Exercise goal = Below are records; count the lines that contain "Final" and state only that count.

Exercise inputs =
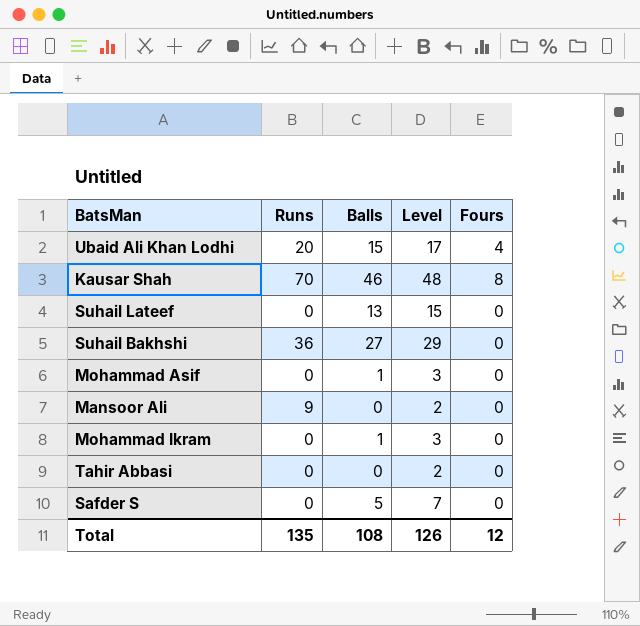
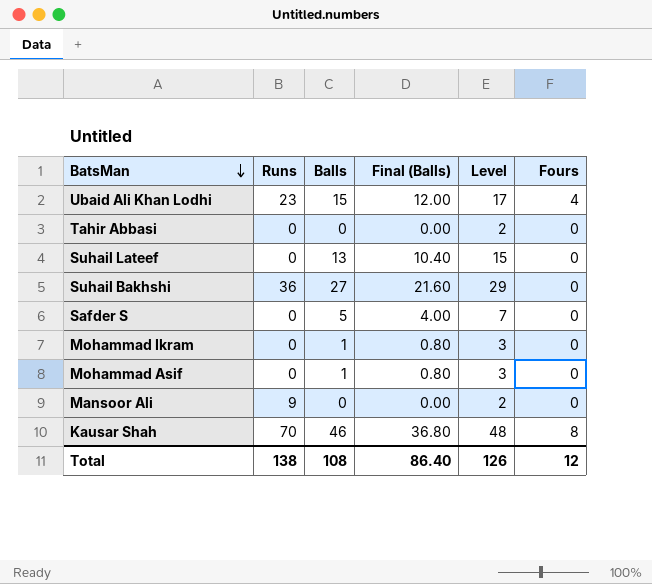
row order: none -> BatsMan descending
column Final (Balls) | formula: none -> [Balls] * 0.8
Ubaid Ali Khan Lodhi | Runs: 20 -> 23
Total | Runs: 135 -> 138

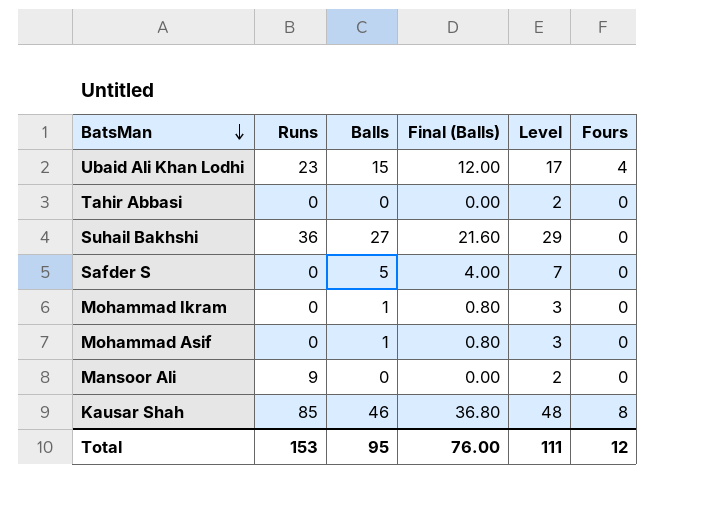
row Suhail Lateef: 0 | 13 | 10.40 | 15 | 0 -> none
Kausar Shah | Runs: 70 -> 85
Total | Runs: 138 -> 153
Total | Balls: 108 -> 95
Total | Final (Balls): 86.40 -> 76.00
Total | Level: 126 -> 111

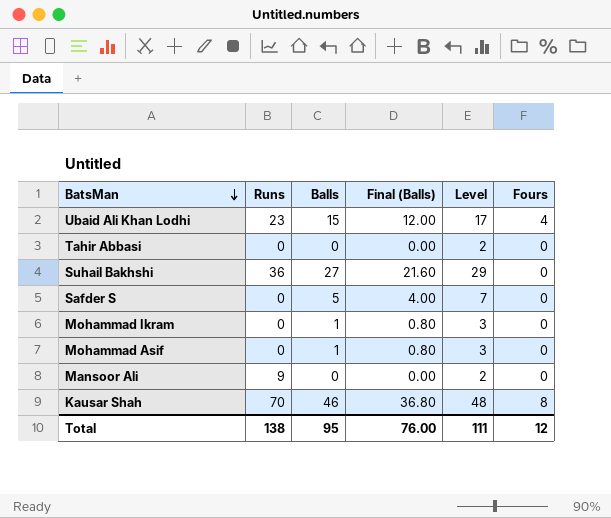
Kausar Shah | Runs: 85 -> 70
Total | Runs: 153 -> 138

Answer section = 2